清晨的小山村,寧靜安然。
乳白色的晨霧還未散去,朝陽便已升起來了
王木生騎着一輛破舊的鳳凰牌自行車。
嘴裏叼着狗尾巴草,行在鄉間坑坑窪窪泥的巴路上,搖搖晃晃向自己家的小麥地騎去。
王木生,東福村人,是個棄兒。
在他幾個月大的時候,沒心沒肺的爹孃將他扔在村口,再無音訊。
後來一個姓王的老爺子,把他抱回家。
見王木生可憐,就當自己的孩子養了。
說來也怪,王木生剛抱來的那天夜裏哭聲洪亮,聽的人心裏陣陣瑟瑟發抖。
老爺子把王木生抱回家的一剎那,晴朗的天空突然月黑風高,烏雲密佈,雷電交加。
“這娃,日後必有一番大作爲!”這是老爺子見到王木生的強烈預感。
老爺子的話,能否成真,有待時間明證。
由於王木生是在村口木材堆裏被發現的。
所以老爺子就給他取下木生這個名字,至於姓,自然姓王。
王木生漸漸長大。
……
王木生輕輕的,慢慢的,緩緩的扒開了眼前的麥子……
“哎呀,我滴個娘啊!”王木生心跳剎那加速,呼吸更是急促,一個後退差點摔倒。
此時正是清晨明媚時刻,麥子地裏更是潮溼。
麥稈被這兩個傢伙鋪平了一大片,麥稈上背靠背坐着一男一女。
女的好像帶着哭腔,隱隱約約種能聽到她說:“我說你這老不死的,帶我來這裏幹啥?我只想問你,那低保爲甚麼給我取消了!”
揉了揉眼睛,定了個伸,王木生再次把腦袋伸了過去。
不看不知道,一看把自己還真的嚇了一跳:“這不是老村長嗎?”
王木生迷迷瞪瞪,也沒有看清楚背老村長的女人是誰。
不過剛纔那個聲音,王木生似乎有些熟悉。
好像在哪裏聽到過,只是一時想不起來。
媽拉個巴子的。
今天可逮住你了。
怪不得村裏人都說村長不是好東西,看來這話一點都不假,王木生小嘴微微一翹。
“咳咳……”
“幹啥的,敢偷我家的麥子,找死嗎?”王木生乾咳了幾聲,起身便衝着對方走去。
……
村長一聽,馬上慫了。
舉起的扁擔,終是沒有落下去。
他知道王木生雖然沒爹沒媽,可是性格脾氣烈着呢。
更要命的是他那強壯的身體,五個他也不是王木生的對手。
村長想了想,好漢不喫眼前虧。他拿出五十塊錢甩在地上:“給你,就你這點麥子,五塊都便宜你了!”

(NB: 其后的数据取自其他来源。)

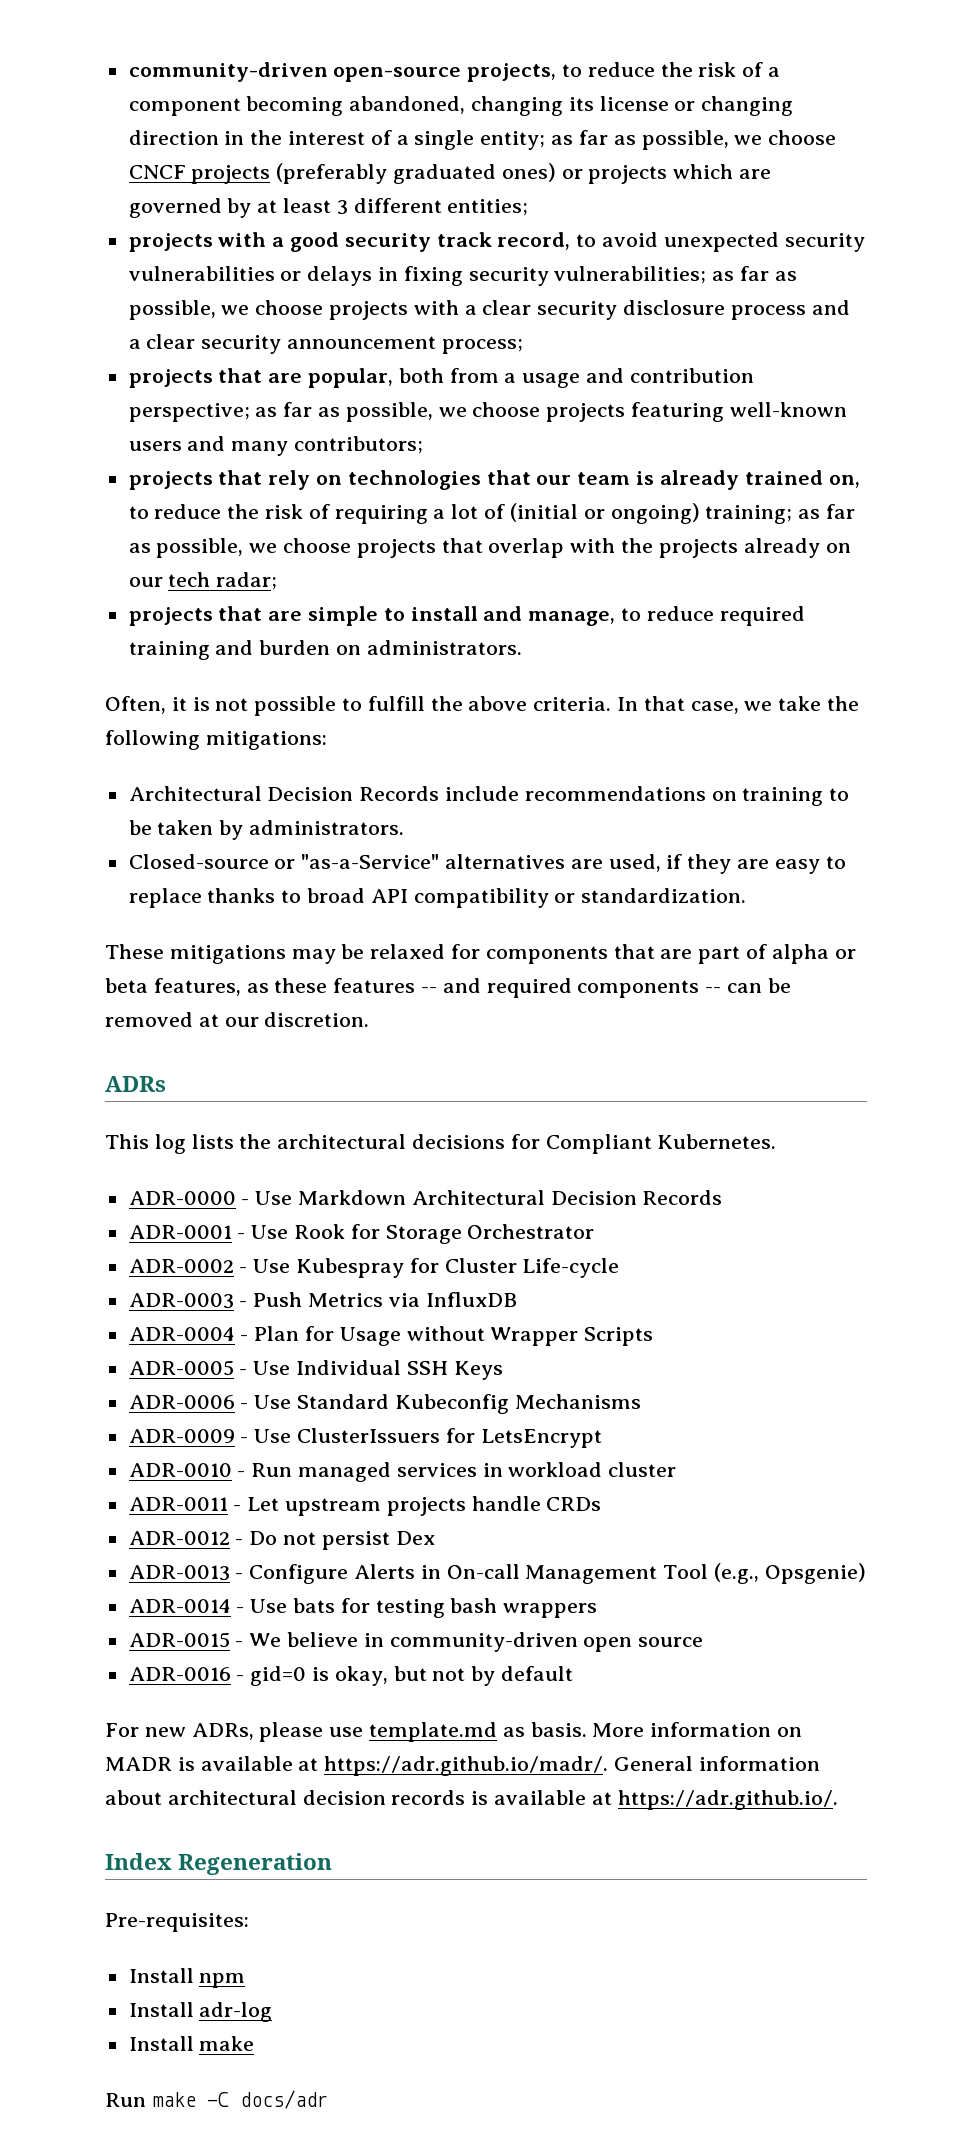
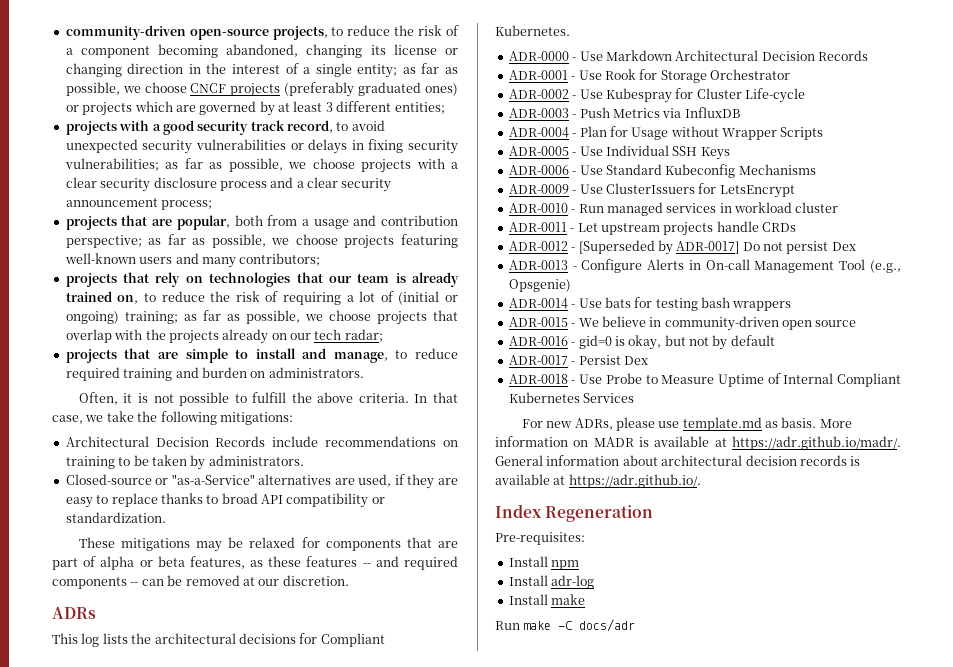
(244, 1542) none -> [578,240,740,255] [Superseded by ADR-0017]
(574, 1673) none -> [508,355,648,365] [508,373,901,387] [508,392,635,403] // ADR-0017 - Persist Dex // ADR-0018 - Use Probe to Measure Uptime of Internal Compliant Kubernetes Services

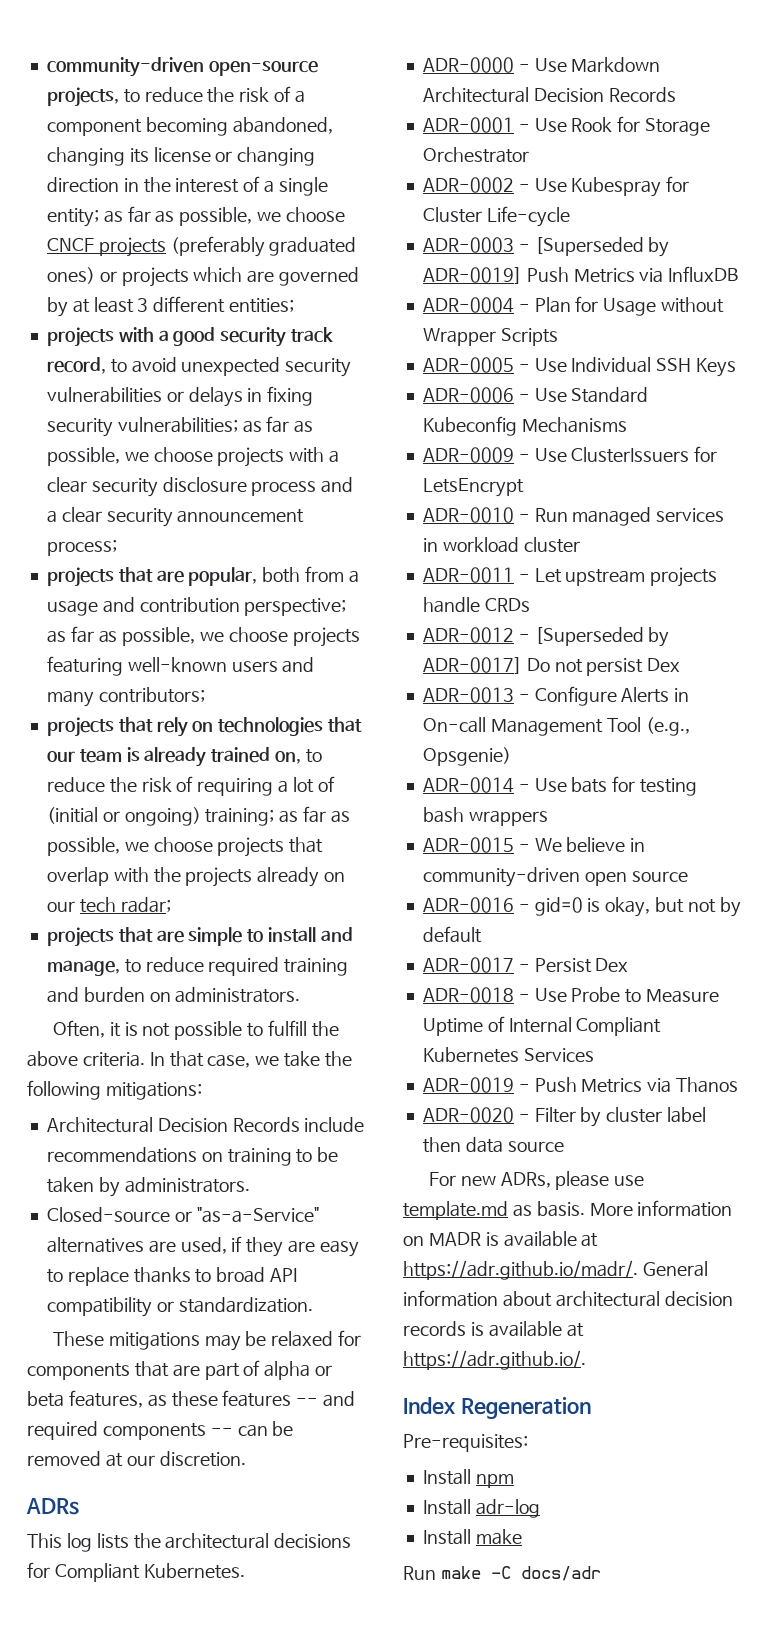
(577, 116) none -> [534,237,670,257] [422,267,522,284] [Superseded by ADR-0019]
(635, 398) none -> [422,1077,739,1093] [422,1107,707,1127] [422,1137,564,1153] // ADR-0019 - Push Metrics via Thanos // ADR-0020 - Filter by cluster label then data source

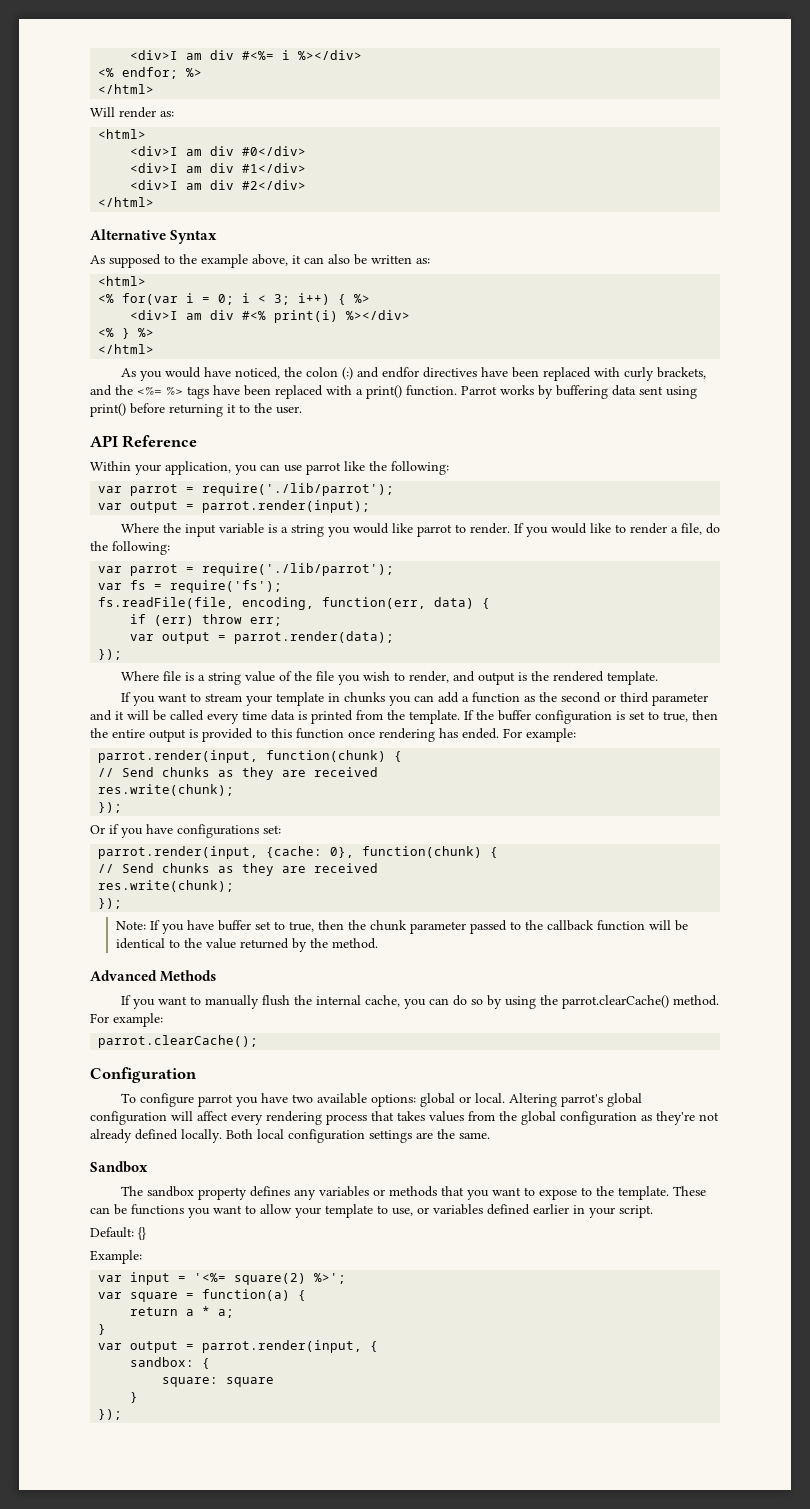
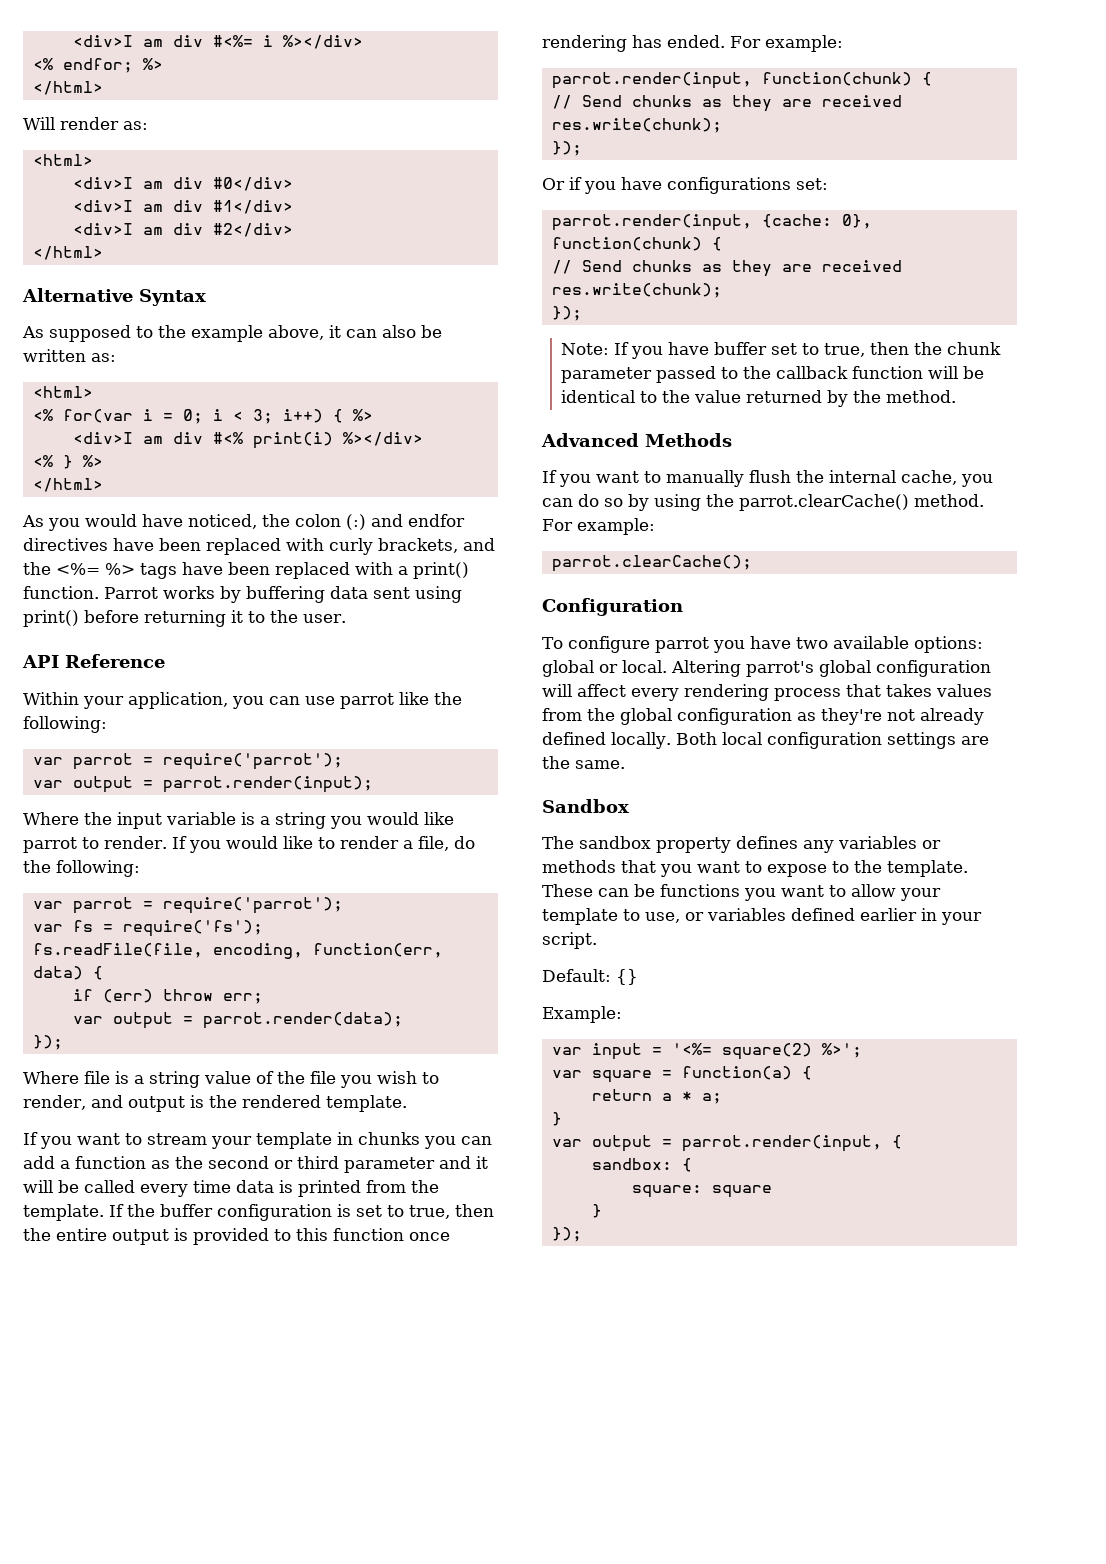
[202,483,395,496] require('./lib/parrot'); -> [162,753,343,770] require('parrot');
[202,563,395,576] require('./lib/parrot'); -> [162,897,343,914] require('parrot');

“我不要錢。”王木生說着嘴角再次微微揚起,一股狂傲的樣子。
不知道爲啥,每次只要王木生嘴角揚起,那放蕩不羈中摻雜着各種騷氣味是越來越濃烈,讓人看了有些背後發涼。
“憑啥?”村長有點喫驚了。
“不爲啥。”
“那給你一百,你看可以了吧?”村長又從口袋拿出了一張百元大鈔。
“少廢話!”王木生說話的時候就給了村長一腳。
“你要幹啥,小子你還嘚瑟了不是?”村長也有點急了,這軟的硬的都使了,看來今天還真的有點難搞了。
王木生一聽,心裏就冒火,衝着村長髮狠道:“你要是今天不給我跪下,我現在馬上就告訴全村人剛纔的事情,看今天是你嘚瑟還是我嘚瑟?”
“不怕我打斷你的腿,你就說去。”村長這也是最後一招了。
要是再哄不住王木生,自己也不知道應該怎麼辦了。